Moon over Parador is a 1988 American romantic comedy film, starring Richard Dreyfuss, Raul Julia and Sônia Braga. It is a remake of the 1939 film The Magnificent Fraud, based on the unpublished short story entitled "Caviar for His Excellency" by Charles G. Booth.

Plot
The film follows the exploits of film actor Jack Noah, who is filming in the small, fictional South American country of Parador when Paradorian President Alfonse Simms, a dictator, invites him and the cast and crew to the film at their palace. Simms seems delighted at Jack's imitation of him.

Suddenly, Alfonse Simms dies of a heart attack. Not wanting to lose his position in power, the president's right-hand man, Roberto Strausmann, forces Jack to take the 'role of a lifetime'—that of the dead president, as the two men look so much alike. Jack accepts, eventually winning over the people and even the dead president's mistress, Madonna (Braga). For over a year, the two bond, and she shows Jack how the people are suffering under the dictatorship, particularly at the iron hand of Roberto (the real power behind the scene and who continues the charade in order to become president himself) against the rebels.

Jack creates a plan where, in the middle of a show featuring Sammy Davis Jr, he (as Simms) is apparently gunned down by an assassin. Before dying, "Simms" accuses Roberto as the true enemy, leading to his lynching at the hands of the crowd. Inside a van, Jack escapes. Months later, he is telling the story to his friends, who do not believe him. Jack is happy to learn that Madonna led a revolution and is now the elected president of Parador.

Cast
 Richard Dreyfuss as Jack Noah / President Alphonse Simms
 Lorin Dreyfuss as The Real Alphonse Simms
 Raul Julia as Roberto Strausmann
 Sônia Braga as Madonna Mendez
 Dana Delany as Jenny
 Jonathan Winters as Ralph
 Fernando Rey as Alejandro
 Michael Greene as Clint
 Polly Holliday as Midge
 Milton Gonçalves as Carlo
 Charo as Madame Loop
 Marianne Sägebrecht as Magda Feldmarck
 Sammy Davis Jr. as himself
 Ike Pappas as himself
 Edward Asner as himself
 Reinhard Kolldehoff as Gunther Feldmarck

Production
Moon Over Parador was developed in part from plot elements contained in The Magnificent Fraud, a 1939 crime film directed by Robert Florey and distributed by Paramount Pictures.

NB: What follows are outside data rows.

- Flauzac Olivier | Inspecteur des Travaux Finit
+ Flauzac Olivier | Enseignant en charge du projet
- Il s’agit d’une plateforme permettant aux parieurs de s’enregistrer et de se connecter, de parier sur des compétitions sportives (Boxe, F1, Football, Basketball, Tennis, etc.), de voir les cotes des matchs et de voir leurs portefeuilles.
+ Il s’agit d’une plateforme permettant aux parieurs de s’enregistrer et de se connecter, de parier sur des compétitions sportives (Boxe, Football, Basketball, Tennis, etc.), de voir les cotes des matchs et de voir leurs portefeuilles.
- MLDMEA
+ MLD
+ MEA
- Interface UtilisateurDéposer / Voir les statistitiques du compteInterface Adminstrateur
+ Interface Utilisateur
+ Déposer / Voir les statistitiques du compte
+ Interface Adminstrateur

In the beginning, while both President Alphonse Simms and Jack are in the scene, the president is played by Dreyfuss' older brother, Lorin.

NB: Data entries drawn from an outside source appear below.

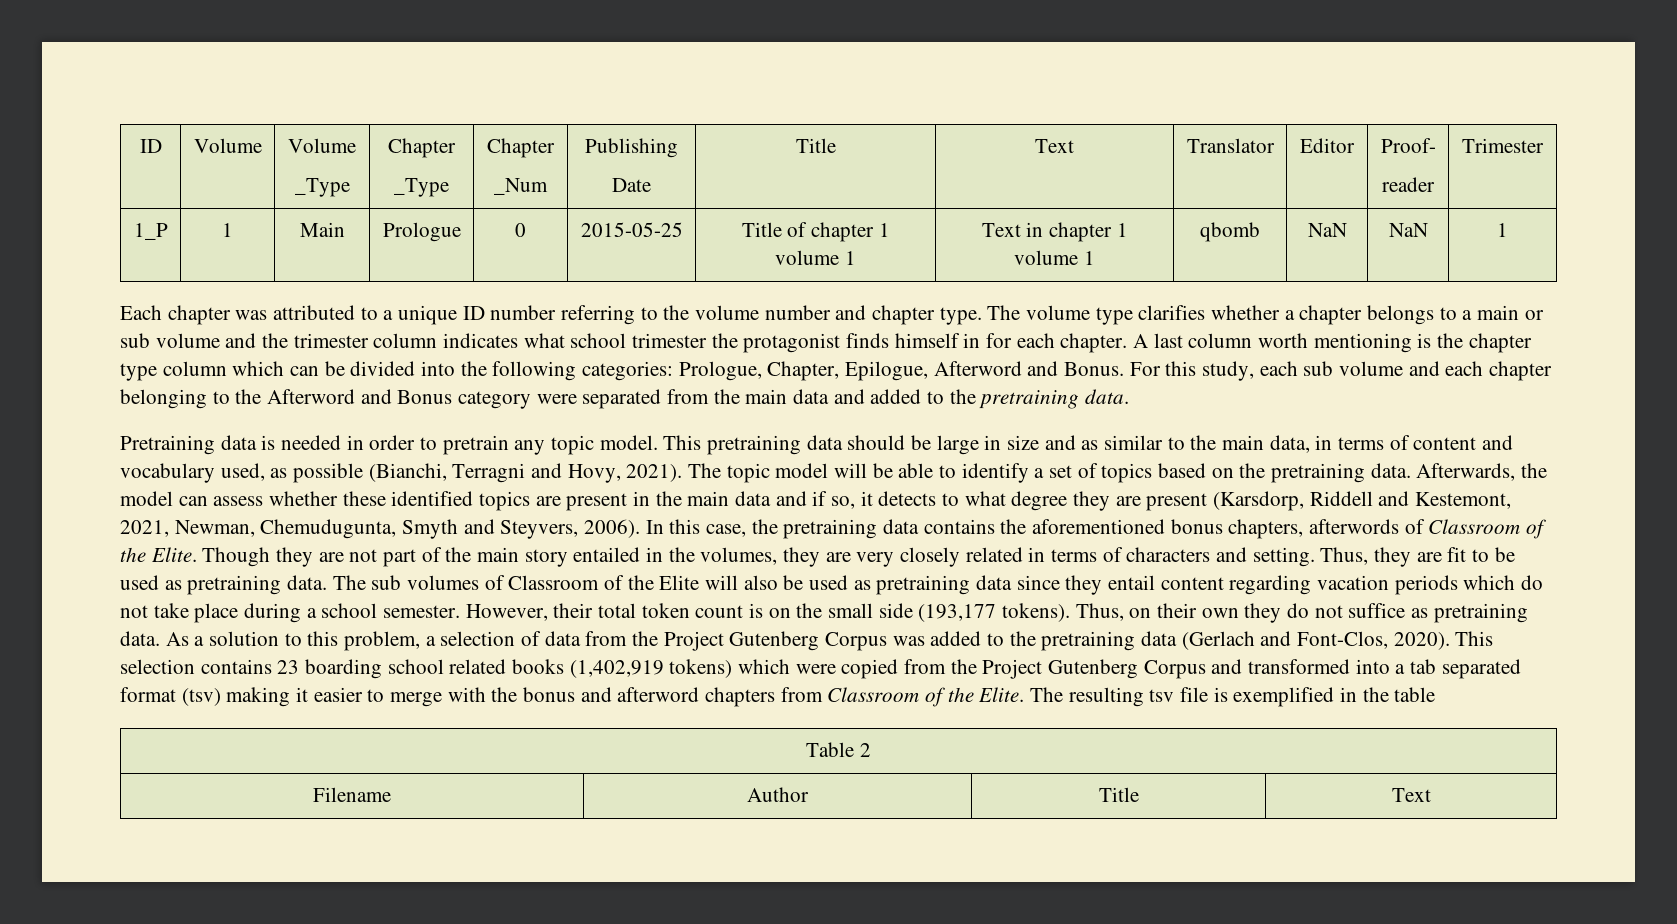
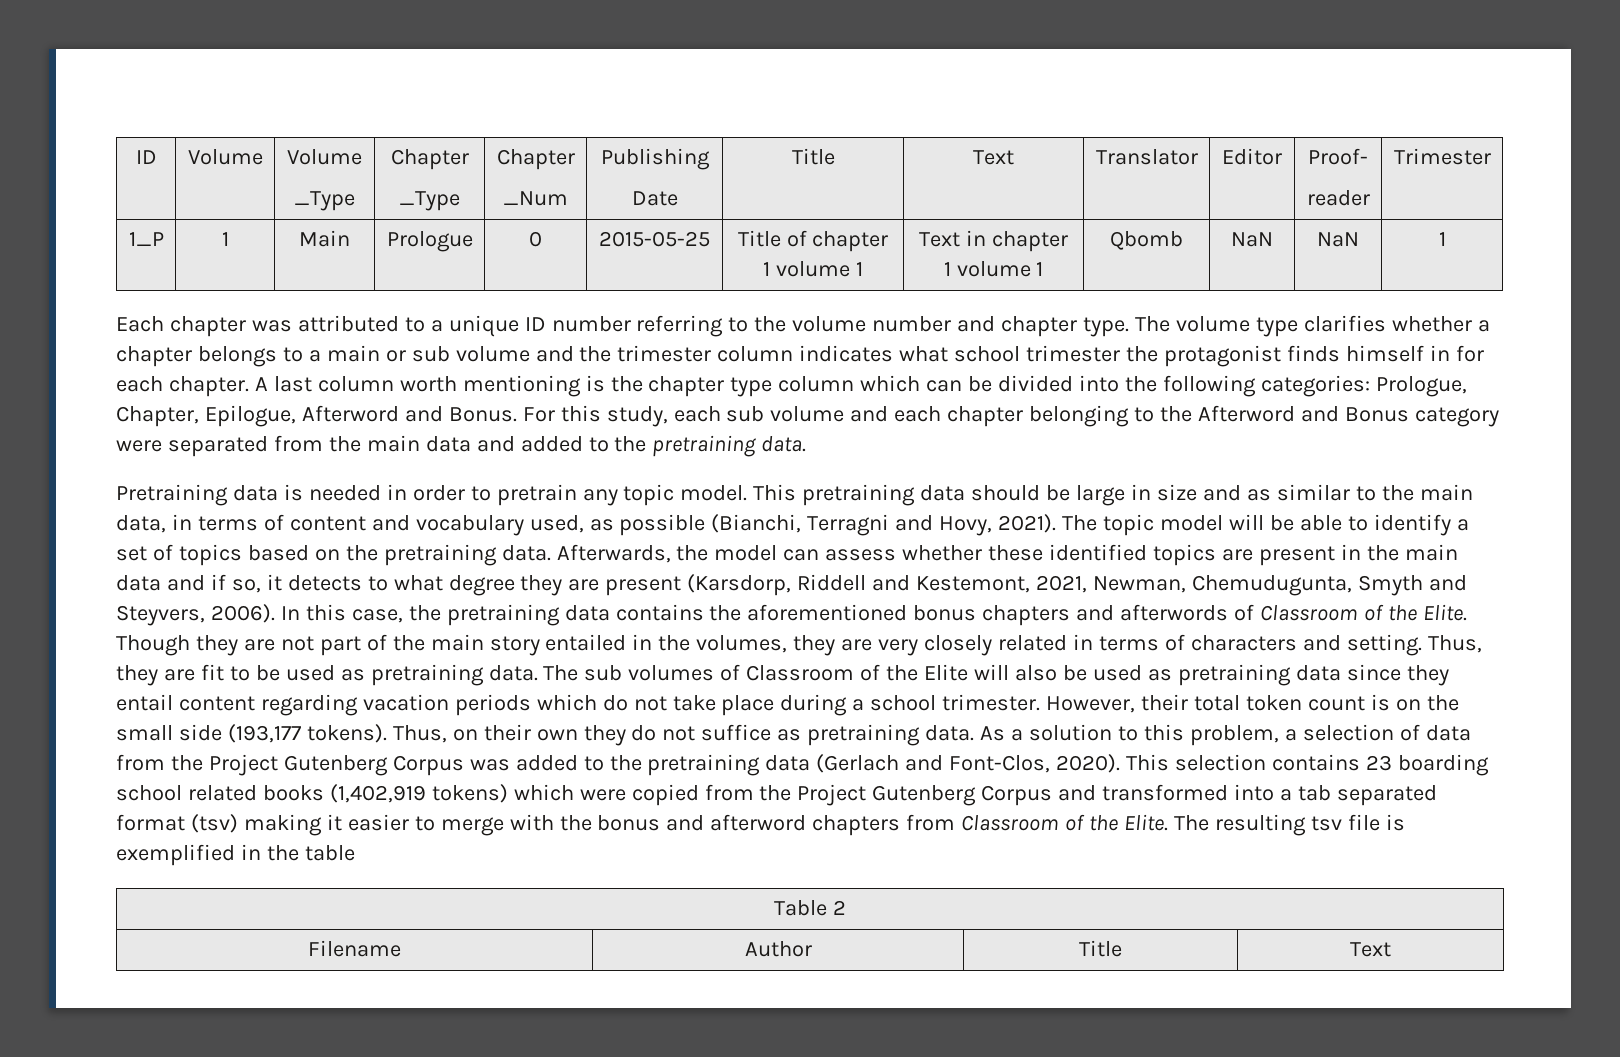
- 1_P | 1 | Main | Prologue | 0 | 2015-05-25 | Title of chapter 1 volume 1 | Text in chapter 1 volume 1 | qbomb | NaN | NaN | 1
+ 1_P | 1 | Main | Prologue | 0 | 2015-05-25 | Title of chapter 1 volume 1 | Text in chapter 1 volume 1 | Qbomb | NaN | NaN | 1
- In this case, the pretraining data contains the aforementioned bonus chapters, afterwords of Classroom of the Elite.
+ In this case, the pretraining data contains the aforementioned bonus chapters and afterwords of Classroom of the Elite.
- The sub volumes of Classroom of the Elite will also be used as pretraining data since they entail content regarding vacation periods which do not take place during a school semester.
+ The sub volumes of Classroom of the Elite will also be used as pretraining data since they entail content regarding vacation periods which do not take place during a school trimester.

During a scene where Jack has to address the crowd as the Paradorian dictator, he ad-libs his lines and uses the lyrics for the song "The Impossible Dream" from Man of La Mancha. Sammy Davis Jr.'s rendition of Parador's national anthem is sung against the music for "Bésame Mucho". The previous Paradorian National Anthem ("O Parador") is sung to the tune of "O Christmas Tree".

Director Mazursky appears uncredited in drag, playing Simms' mother. Mazursky's wife Betsy appears at a buffet table and asks, "Por favor, is it safe to eat this lettuce here?" His daughter, Jill, plays the assistant director of the second film crew to shoot in Parador.

Reception
On review aggregator website Rotten Tomatoes, the film holds an approval rating of 42%, based on 12 reviews, and an average rating of 4.8/10.

Variety called the film "[an] elaborate farce", but also said that "[it] has moments of true hilarity emerging only fitfully from a ponderous production". 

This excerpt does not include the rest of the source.